Back at the house, she sat down at the table with one of the bottles and a tall glass. She kicked her shoes off and settled back for a refreshing drink. A few minutes later Sistonie came home and stood, frozen with disapproval, in the doorway. Her eyebrows arched, her jaw tightened. She opened her mouth to speak; but my grandmother's gaze was steadfast, her expression implacable. Wisely, Sistonie held her tongue. "Good evening, Virginia," she said evenly, and turned to go up the stairs.
"Good evening, Dr. Whipper," Be-Be called after her pleasantly, refilling her glass.
TwoWishingIt seems I was always looking for my mother-waiting for her return. I had started traveling among the three women in my family at an early age, accompanied and-by the time I was eight-alone, on trains, subways, and buses. Later I remembered those years by associating them with years of school: I was living with Sistonie in Washington during part of second grade, and with Be-Be in Saratoga during the rest of second and all of fourth, fifth, and seventh grades. I was with my mother in New York City for first, third, sixth, and eighth grades and through high school.
Of course, while it was all happening, it was a collage of sensations and events: a snatch of music coming from an open window (years later I identified it as the Grieg Concerto), the reassuring yellow of a banana my mother left beside my bed one morning when we were staying at someone else's house, the rush of freedom as I dashed headlong down the glorious corridor of trees at the zoo. I remember, in particular, sitting in the tub at 511 Florida Avenue, my favorite place in the old house. I was five or six years old and visiting Sistonie for a week, a month, a season. I wasn't quite sure. I was counting on the now-time of the tub to get me through. I watched, fascinated, as the water swirled down the drain, going round and round as I twisted a gold ring with a green stone on my finger, wishing and wishing and wishing for my mother.

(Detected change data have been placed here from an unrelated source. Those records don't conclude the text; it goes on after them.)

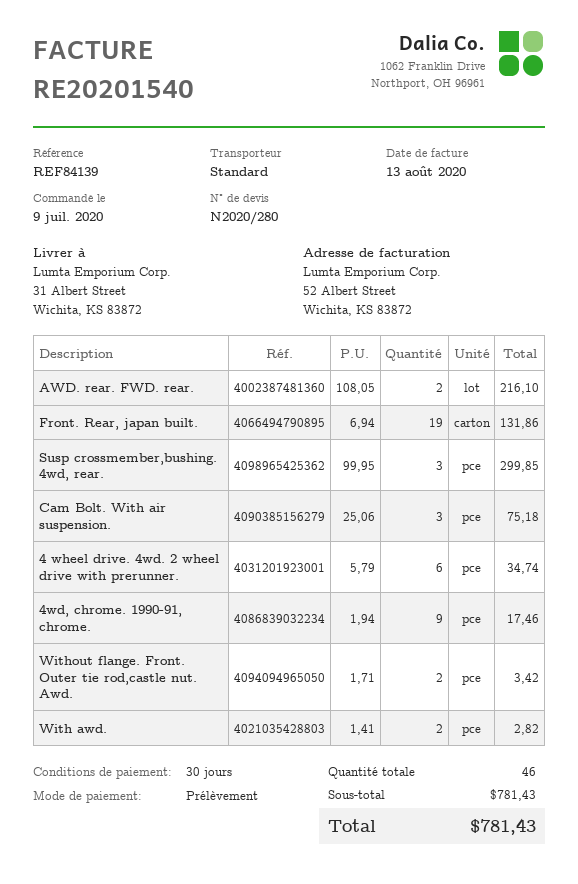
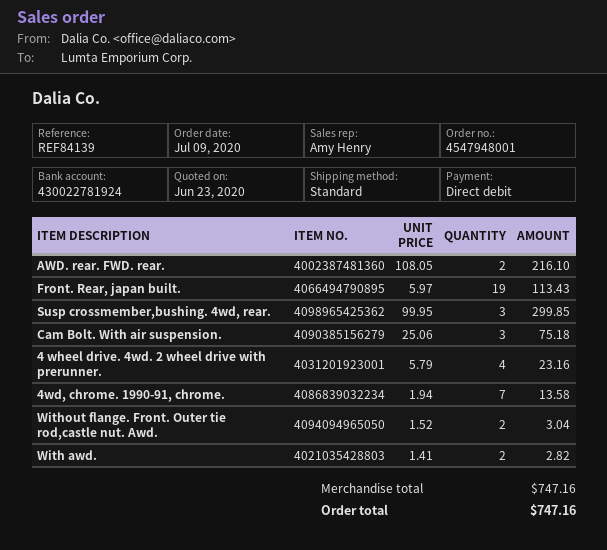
Front. Rear, japan built.: 19 x 6.94 = 131.86 -> 19 x 5.97 = 113.43
4 wheel drive. 4wd. 2 wheel drive with prerunner.: 6 x 5.79 = 34.74 -> 4 x 5.79 = 23.16
4wd, chrome. 1990-91, chrome.: 9 x 1.94 = 17.46 -> 7 x 1.94 = 13.58
Without flange. Front. Outer tie rod,castle nut. Awd.: 2 x 1.71 = 3.42 -> 2 x 1.52 = 3.04
subtotal: 781.43 -> 747.16
total: 781.43 -> 747.16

The water was gone, and I was still wishing in the damp of the tub, when Sistonie came in. Her queenly presence seemed to precede her. In fact, there in the bathroom the scents of her sweet-smelling powders, emanating from a dresser drawer, always made her seem close by.
"What are you doing?" Sistonie asked, as she saw me sitting there in the empty tub. I told her, and her voice came lower, closer, piercing through my longing with surprising tenderness.
"Sometimes," she replied, "if you wish for something hard enough, it will come true."
What had Sistonie wished for? I find myself wondering. Had she ever wished for her own mother, only to have her suddenly appear? I never thought to ask.
Sistonie graduated from Howard Medical School in 1903, one of four women in her class; Howard was, in fact, the first American medical school to open its doors to women. In its early years, black and white women came from all over the country to study there. But unlike those of her colleagues who used their diplomas only to improve their salaries or social status, Sistonie-who had already spent ten years teaching in the segregated Washington schools-chose to practice.